Mais je n’y étais pas. Onboarder veut dire intégrer. Pourquoi ce terme me direz-vous puisqu’on en a un. Non, mais intégrer c’est mal vu. On se sent discriminé parce qu’on est passif. Onboarder c’est mieux. D’ailleurs onboarding, est parait-il un mot plutôt « cool » qui désigne (tout simplement) la période d’intégration de chaque nouveau collaborateur.

Ce terme est également connu sous le nom de socialisation organisationnelle. Je me demande si c’est mieux. Les travaux en socialisation organisationnelle (SO) en vue de l’étude de l’onboarding des nouveaux salariés (NS) sont nombreux. L’état de l’art est le suivant: l’approche organisationnelle initiale (Van Maanen et Schein, 1979), individuelle (Louis, 1980) et interactionniste (Reichers, 1987), relationnelle enfin. Parce que certains considèrent « les relations avec les agents socialisateurs » comme des sources d’informations pour les nouveaux (sans blague) mais hélas trois fois hélas rarement comme une « relation » qui suppose une dynamique, et une réciprocité (quand je vous disait). Les travaux sur ces SO utilisent le contrat psychologique et la théorie de la conservation des ressources pour saisir les attentes et obligations réciproques dans le cadre des relations de travail, et les conséquences en termes de gain ou de perte de ressources. Tout ça pour remplacer bienvenue avec nous, on va t’apprendre le métier !

L’onboarding doit, parait-il être effectuée de façon simple. Mais comme tout ce qui est simple aujourd’hui, il est trop complexe pour être fait simplement. C’est une étape cruciale dans la réussite d’un recrutement lorsque l’on sait qu’en France, plus de 20% des nouveaux arrivés quittent leur poste au bout d’une semaine (c’est le turnover). L’onboarding a donc une grande importance et doit être confiée à des pros, avec des logiciels d’intégration pour planifier de A à Z les tâches à effectuer, un socle RH (ressources humaines, tout le monde le sait je pense) pour créer des workflows qui vont automatiquement gérer les tâches programmées. L’onboarding est plus long qu’on le pense puisque c’est la période courant de l’offre d’embauche et jusqu’à l’adaptation au sein de l’entreprise en passant par le temps de formation si cela est nécessaire. On considère que l’intégration d’un nouveau salarié peut durer jusqu’à 12 mois (sauf s’il est parti au bout d’une semaine).

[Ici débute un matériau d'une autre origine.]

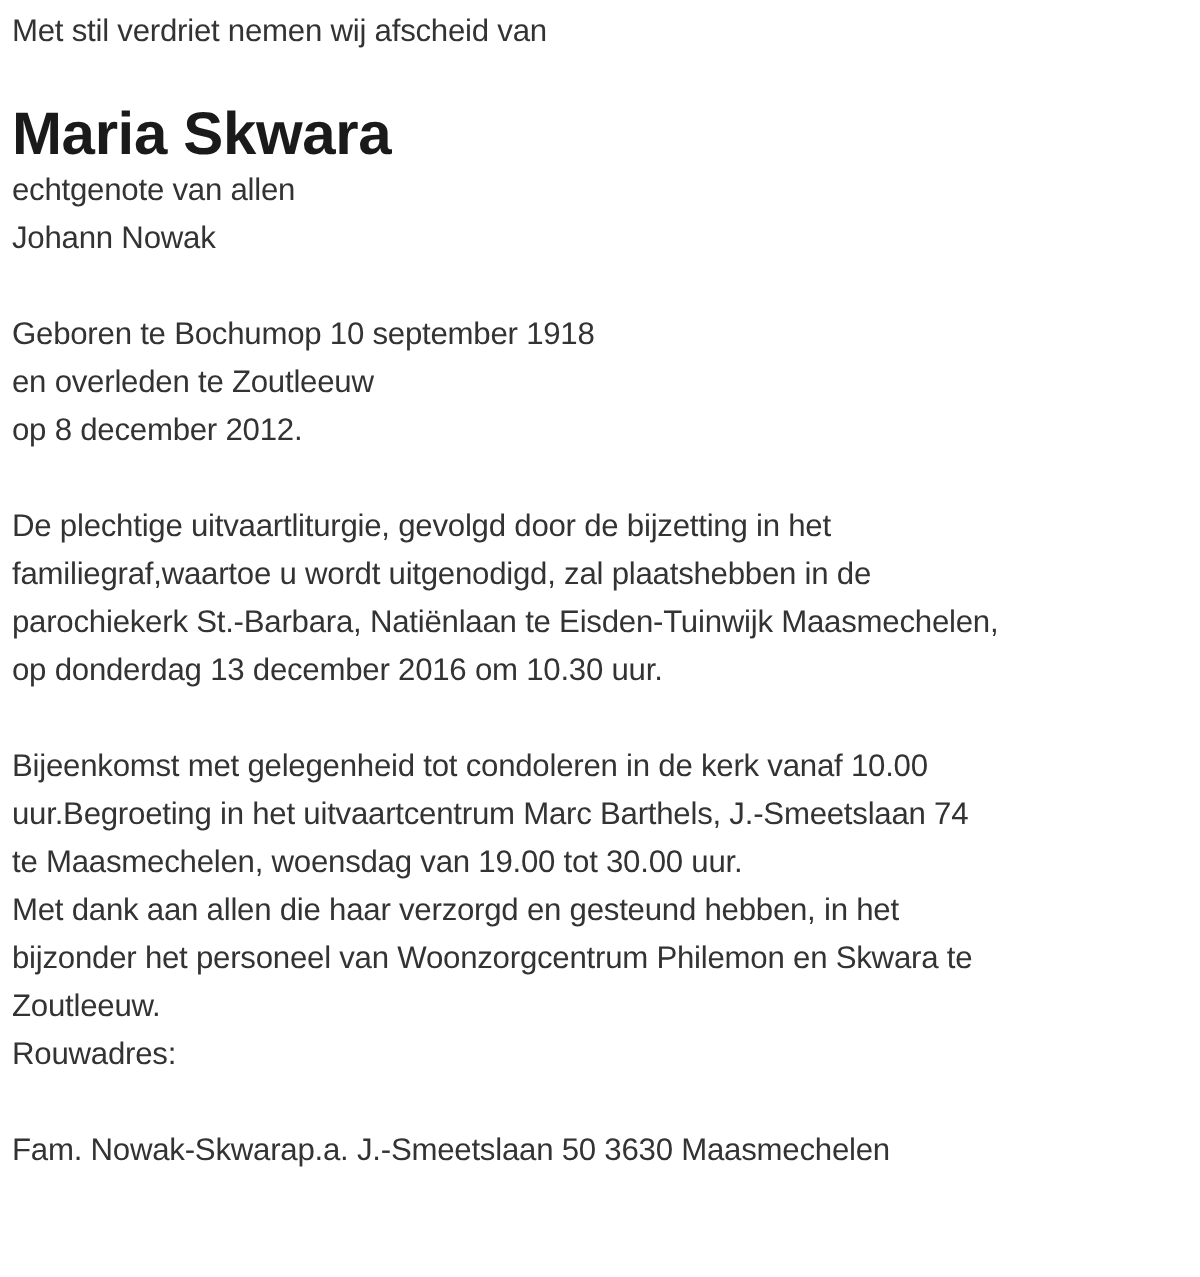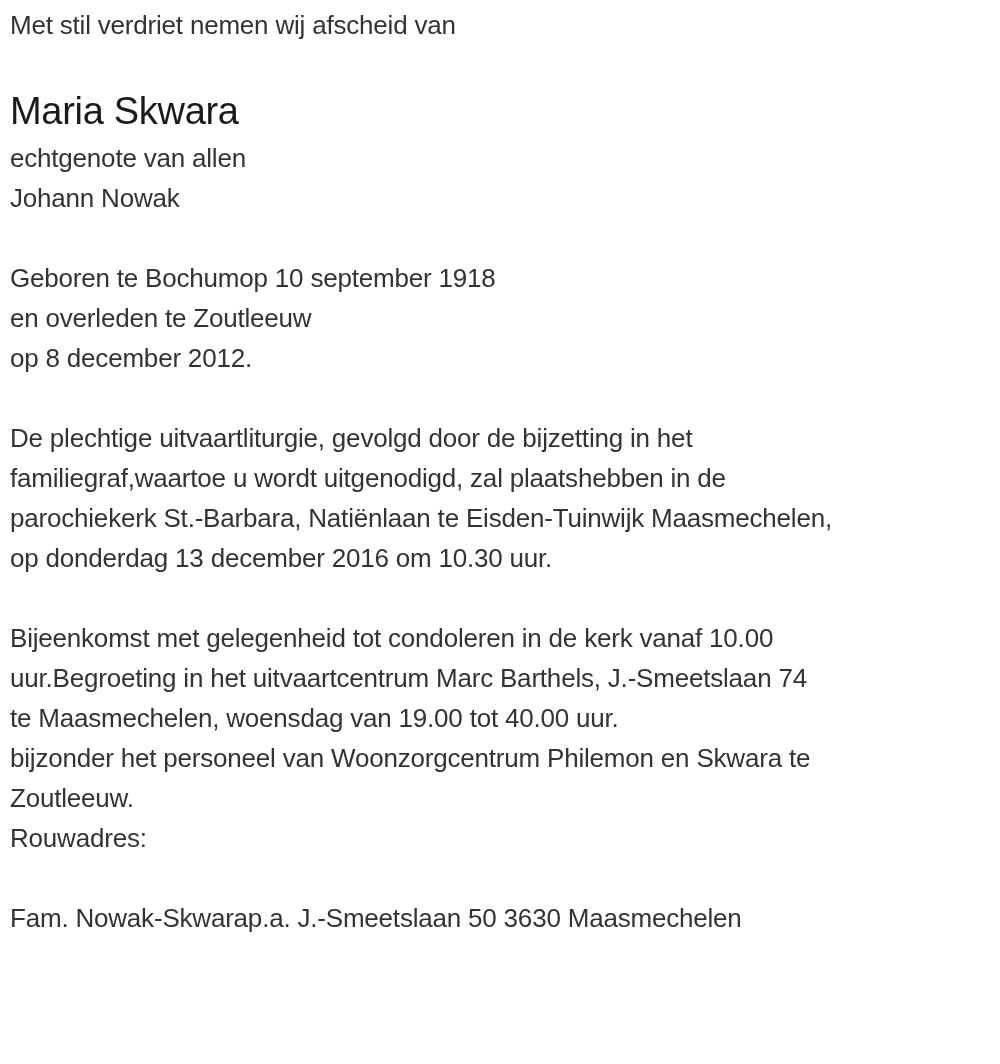--- a/index.html
+++ b/index.html
@@ -31,8 +31,8 @@
     }
     .heading {
       margin: 0;
-      font-size: 38px;
-      font-weight: 400;
+      font-size: 50px;
+      font-weight: 700;
       line-height: 53px;
       height: 53px;
       white-space: nowrap;

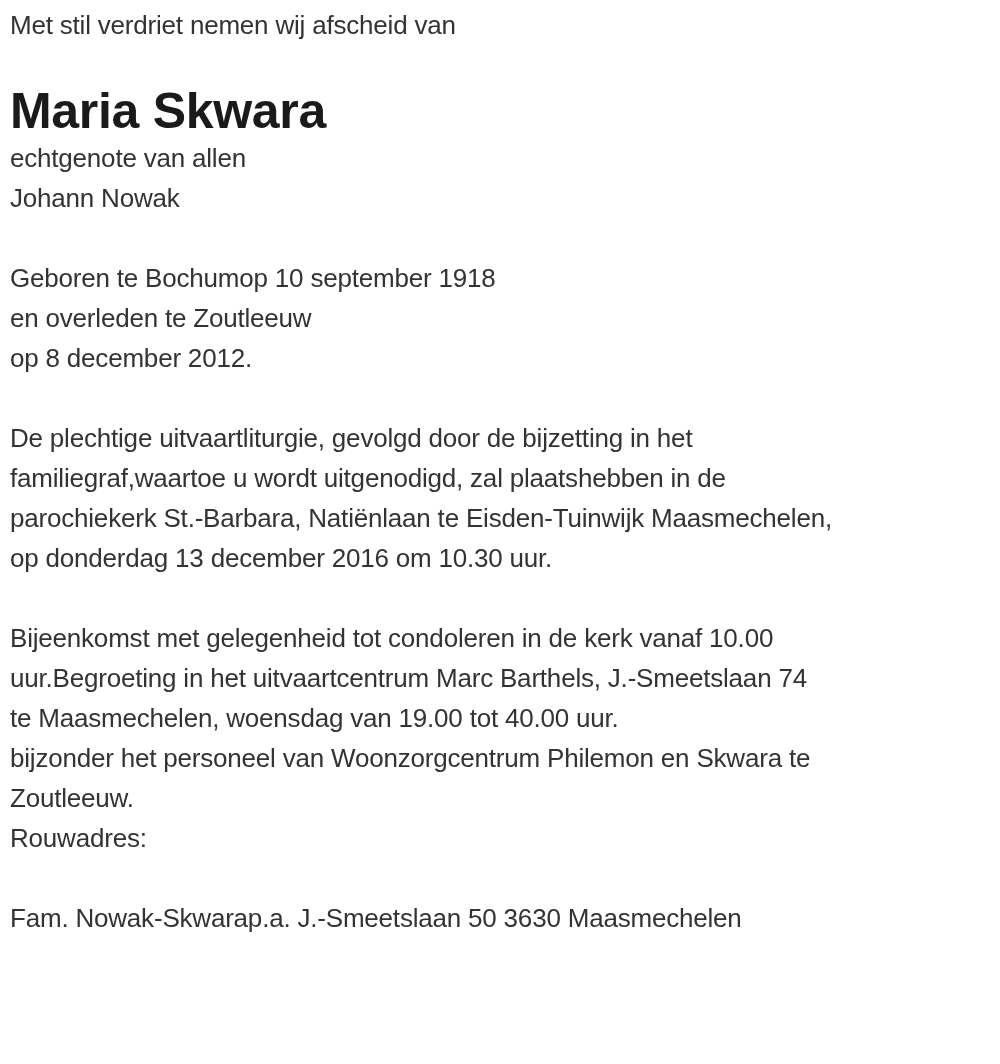--- a/index.html
+++ b/index.html
@@ -67,7 +67,7 @@
 
   <div class="line">Bijeenkomst met gelegenheid tot condoleren in de kerk vanaf 10.00</div>
   <div class="line">uur.Begroeting in het uitvaartcentrum Marc Barthels, J.-Smeetslaan 74</div>
-  <div class="line">te Maasmechelen, woensdag van 19.00 tot 40.00 uur.</div>
+  <div class="line">te Maasmechelen, woensdag van 19.00 tot 30.00 uur.</div>
   <div class="line">bijzonder het personeel van Woonzorgcentrum Philemon en Skwara te</div>
   <div class="line">Zoutleeuw.</div>
   <div class="line">Rouwadres:</div>

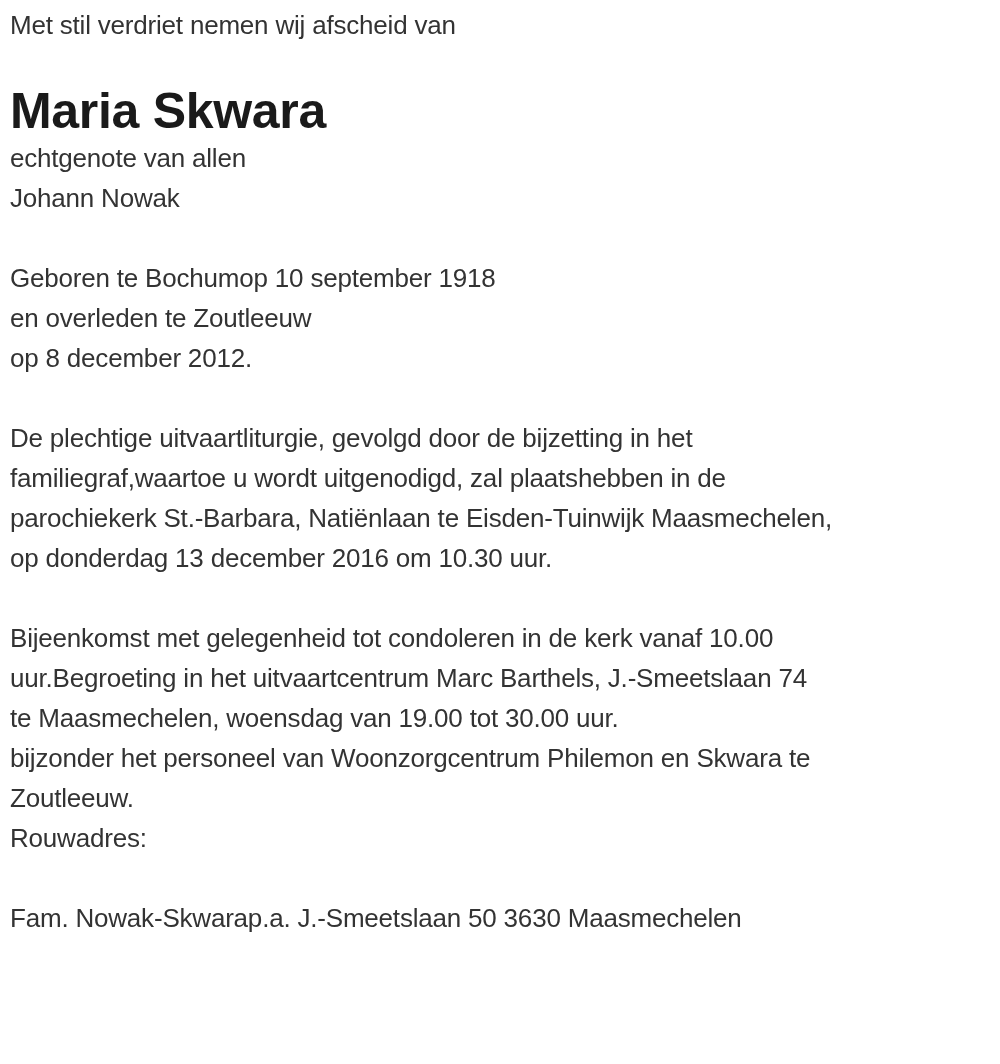--- a/index.html
+++ b/index.html
@@ -68,6 +68,7 @@
   <div class="line">Bijeenkomst met gelegenheid tot condoleren in de kerk vanaf 10.00</div>
   <div class="line">uur.Begroeting in het uitvaartcentrum Marc Barthels, J.-Smeetslaan 74</div>
   <div class="line">te Maasmechelen, woensdag van 19.00 tot 30.00 uur.</div>
+  <div class="line">Met dank aan allen die haar verzorgd en gesteund hebben, in het</div>
   <div class="line">bijzonder het personeel van Woonzorgcentrum Philemon en Skwara te</div>
   <div class="line">Zoutleeuw.</div>
   <div class="line">Rouwadres:</div>

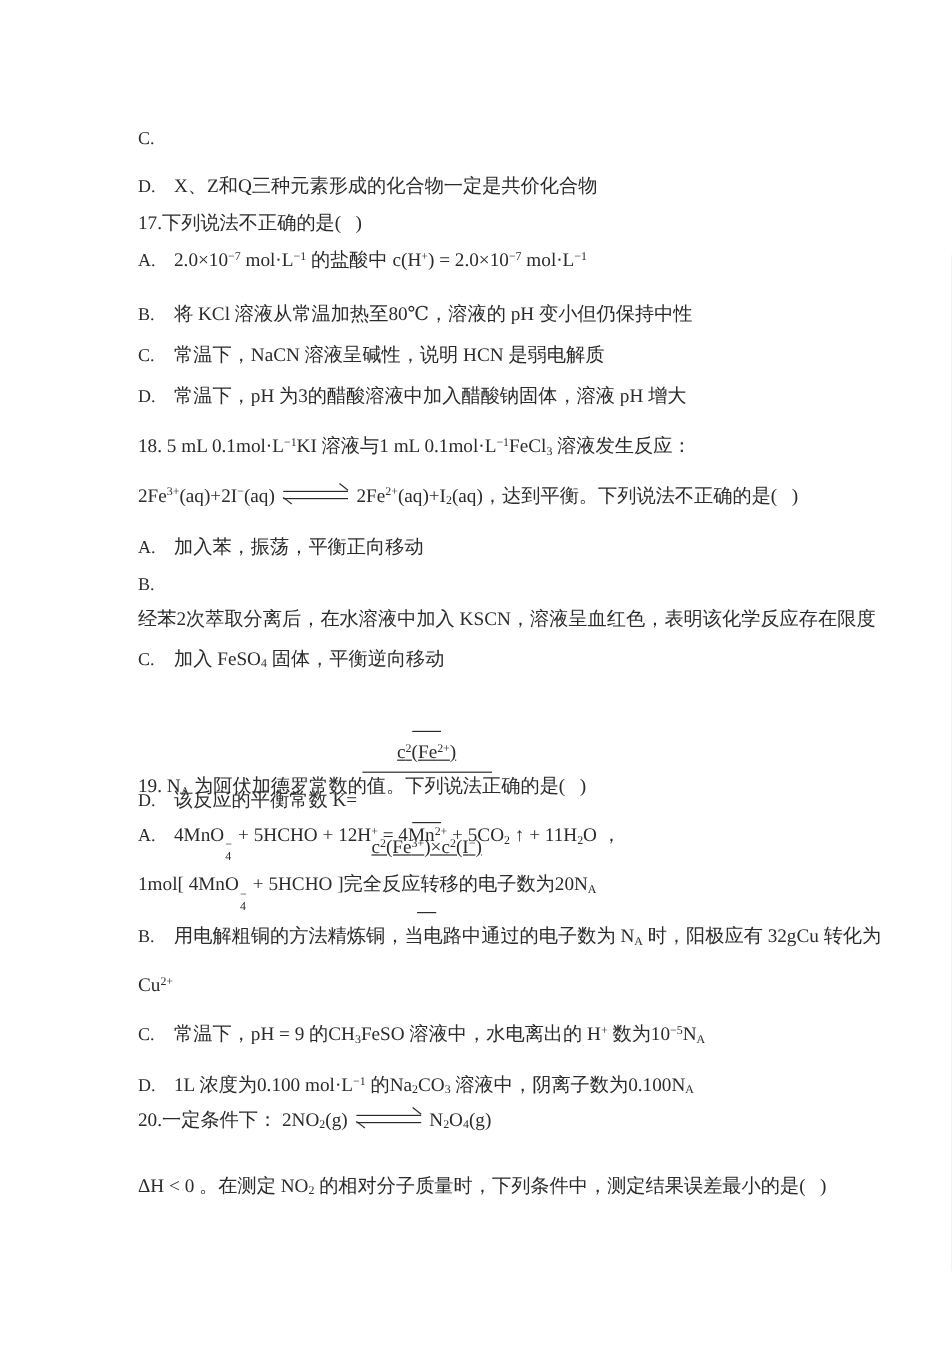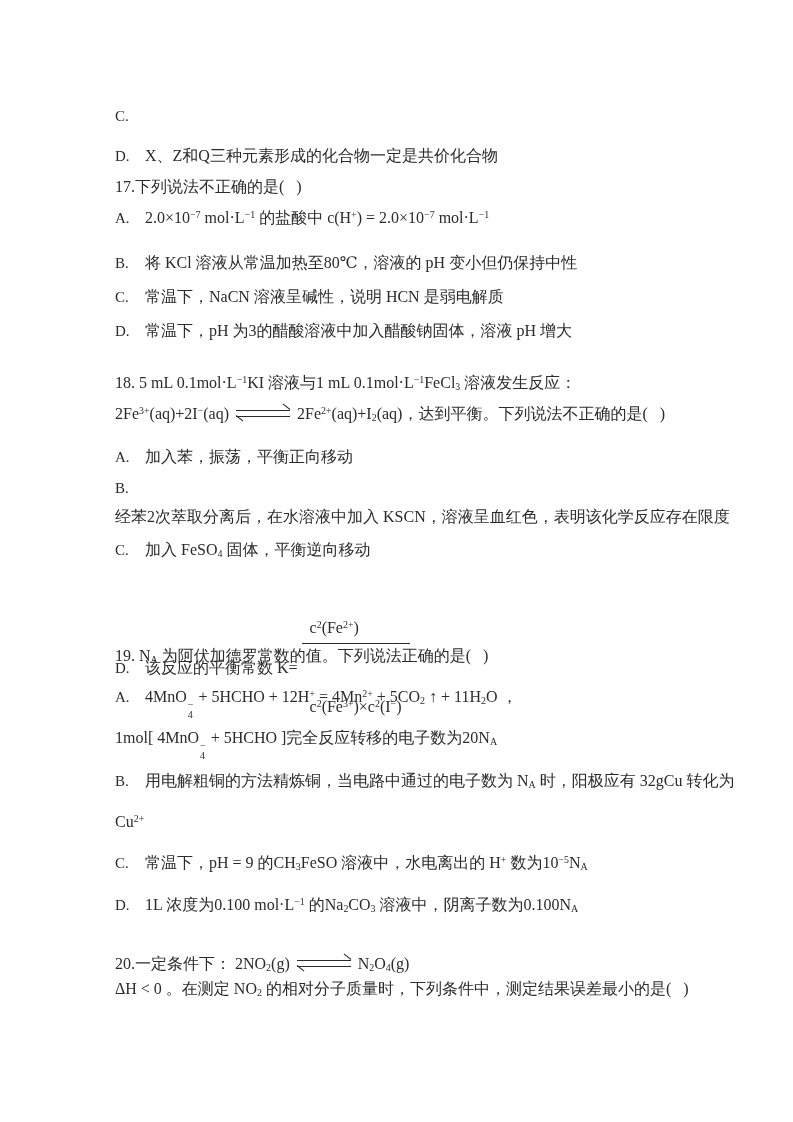--- a/index.html
+++ b/index.html
@@ -59,7 +59,7 @@
   #ln-17b{top:251px;}
   #ln-17c{top:285px;}
   #ln-17d{top:319px;}
-  #ln-18{top:371px;align-items:flex-end;}
+  #ln-18{top:361px;align-items:flex-end;}
   #ln-18eq{top:402px;}
   #ln-18a{top:445px;}
   #ln-18b{top:476px;}

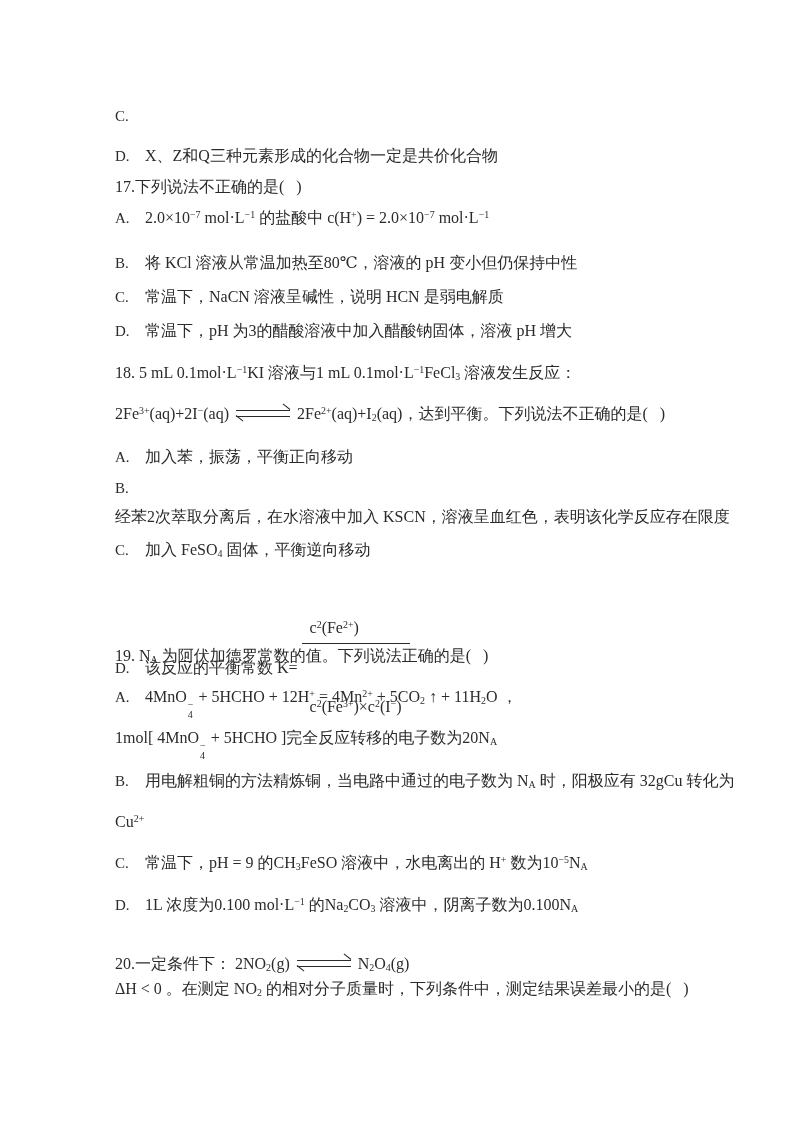--- a/index.html
+++ b/index.html
@@ -47,7 +47,7 @@
     border-top:1.6px solid #2b2b2b;transform:rotate(38deg);transform-origin:0 50%;
   }
   
-  .frac{display:inline-block;vertical-align:middle;margin-left:4px;}
+  .frac{display:inline-block;text-align:center;vertical-align:middle;margin-left:4px;text-decoration:underline;}
   .num{display:block;border-bottom:1.4px solid #2b2b2b;padding:0 8px 3px;}
   .den{display:block;padding:3px 8px 0;}
 

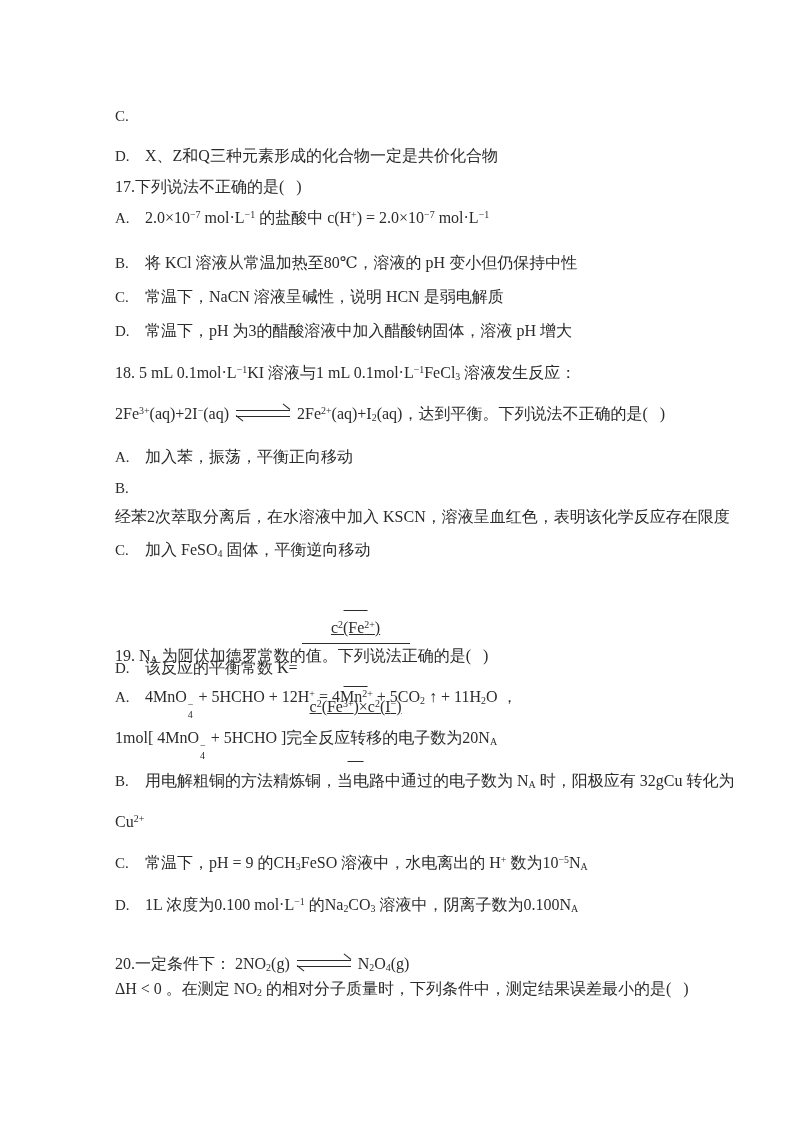--- a/index.html
+++ b/index.html
@@ -73,7 +73,7 @@
   #ln-19b2{top:810px;}
   #ln-19c{top:851px;}
   #ln-19d{top:893px;}
-  #ln-20{top:952px;align-items:center;}
+  #ln-20{top:922px;align-items:center;}
   #ln-20b{top:977px;}
   .footer{
     position:absolute;top:1038px;left:0;width:100%;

Comme tous les mots de management issus de l’anglais l’onboarding doit être joyeux et se résumer en slogans d’autant plus cools qu’ils sont en franglais. Ainsi, vous pouvez livrer des goodies de l’entreprise à votre NS. C’est cool. Ne pas oublier quand même les 5 points à checker pour assurer l’onboarding. Pourquoi devez-vous créer un process d’onboarding pour vos sales ? (alors sales c’est pas les ventes c’est les commerciaux apparemment). Plus sympa, le slogan d’un site de conseils en la matière. Welcome on board ! Comment bien onboarder vos collaborateurs ? We the Talent. Enfin grande question du confinement et de la sauvegarde de la planète : Comment onboarder un freelance à distance ? Et c’est un alexandrin !

L’outboarding (ou offboarding) est moins fun. Bien sûr, il peut ne pas s’agir d’un bête licenciement, mais d’un départ volontaire. Aussi simple que le précédent puisqu’un « cahier des charges administratif est utile », tout comme récupérer les badges et transmettre le savoir (et les fichiers). Il faut « éviter le Worst case scenario : faire du départ un tabou qui mine l’ambiance » mais il faut aussi… »faire le deuil de son poste… ». Heureusement, ils ont quand même gardé l’idée que « Quoiqu’il se passe, c’est sain d’organiser un pot de départ. ». Avant la Covid-19.